J, what you are reading about translates to the many low end cable manufacturer's inability to maintain the 75 or 110 ohm impedance across the required frequencies for more than one length. Run don't walk from any brand in this category. Z.
This was one of those observations that was unexpected. As a result, people weren't really looking for it. Sort of like the observation that a copied CD sounds better than the original.

I remember at one time reading an interview with a cable designer. He provided a reasonable scientific explanation for why a slightly longer optical cable was better than a shorter one. Sorry but I don't recall the details. Now whether this was really what was happening or whether it was just a clever argument is not something I can judge. However, there has to be some reason as to why many people report hearing differences.
Here is my white-paper on the subject:

My findings were independently verified in a double-blind test that was published in a past issue of UHF magazine from Canada.

Steve N.
Empirical Audio
It doesn't have to be expensive to test this claim, if you're skeptical.

After reading Steve Nugent's white paper, I used Apogee Wyde Eye and made up two cables, in 1-metre and 1.5-metre lengths, using Canare connectors and silver solder.

(Apogee Wyde Eye is one of the best-regarded inexpensive digital cables and was a Stereophile recommended component. Canare connectors are also inexpensive.)

I listened to the same music, using one of these cables each time. I did this with a pal, first in his system and next in my own. IIRC he was using a Theta transport and a Kora Hermes DAC with Siemens cca tubes. My own system was a TEAC T1 and an Apogee DA-1000E-20 at the time.

In either system, we both felt there was no doubt that the longer cable provided increased resolution. Instrument locations were more defined, soundstage height / width / depth were improved, timbres were more complex and natural.

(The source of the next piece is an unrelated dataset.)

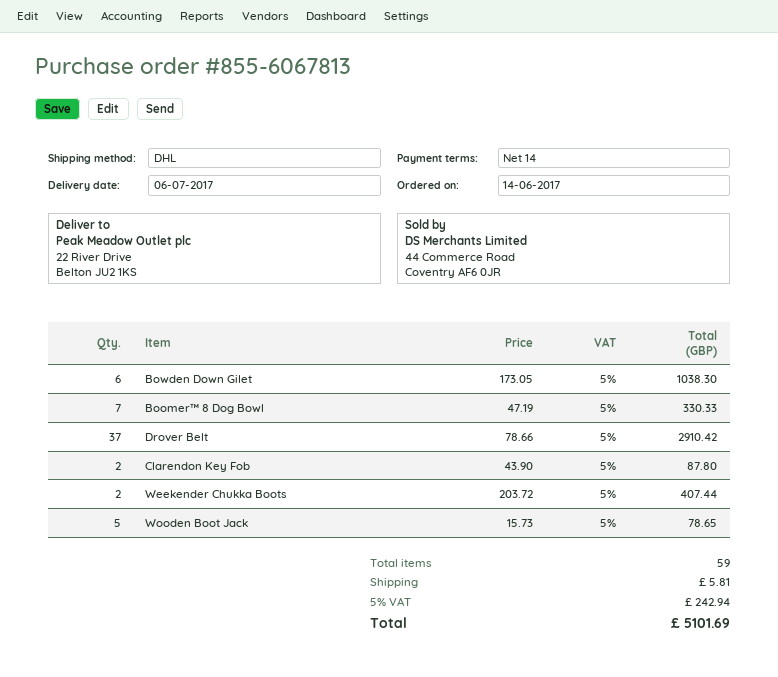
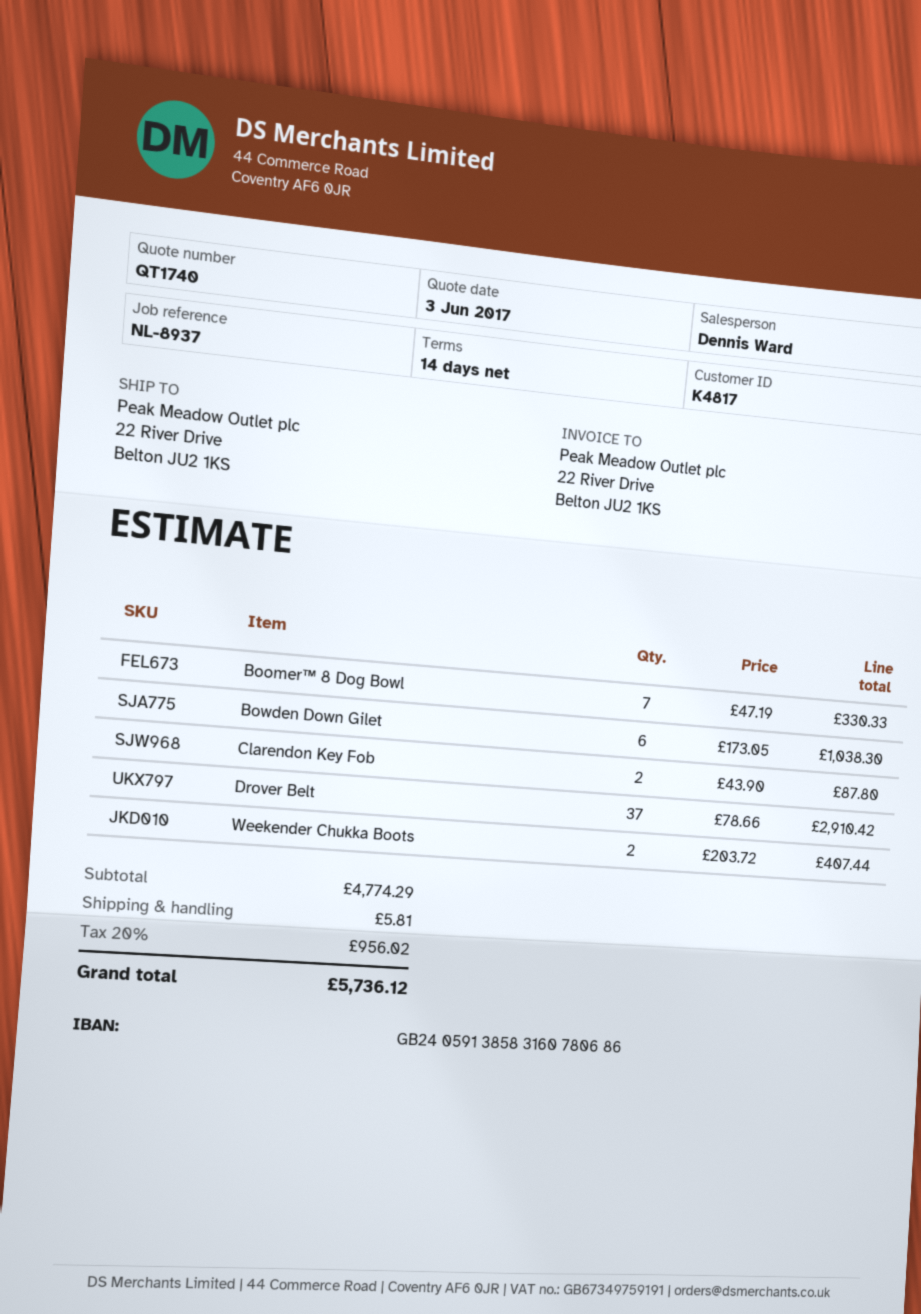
Wooden Boot Jack: 5 x 15.73 = 78.65 -> none
tax: 5% = 242.94 -> 20% = 956.02
total: 5101.69 -> 5736.12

I reported these results to UHF Magazine. They ran the test that Mr. Nugent refers to above, and as a result no longer recommend any cable length but 1.5 metres.
1.5m might be optimal for particular slew rate of the output driver but it is different from transport to transport. Some drivers keep constant dv/dt (slew rate control) while other don't. Calculation of the reflections effect on the signal shape is pretty difficult since output of the driver is nonlinear. Long time ago people used Bergeron diagrams to evaluate reflections in transmission lines but it isn't simple.

If you hear difference between 1m and 1.5m cables then modding (or at least evaluating) output driver on the transport is probably beneficial.
Kijanki - I used to mod lots of transports, all kinds, to improve the rise-time of the output driver. It usually allowed the customers to use a 1m cable rather than the 1.5m, saving them some money. Of course the mods cost money too. I dont mod ttansports anymore since I am a firm believer that computer audio is not only the future, but can easily outperfrom the best transport on the market at a fraction of the cost.

Steve N.
Empirical Audio
Steve - I feel the same. 500GB external Firewire drive costs about $100 and can store around 1000 CDs. Second external drive can be used as a backup kept in different house. In addition other formats with more bits and higher sampling rate can be supported. All this and convienience.
Pure voodoo. Talk with some of the principles at any of the reputable mfgrs. The answer will be the same. Get the length you need and the best quality you can afford. Cable length just is not an issue at the frequencies being transfered.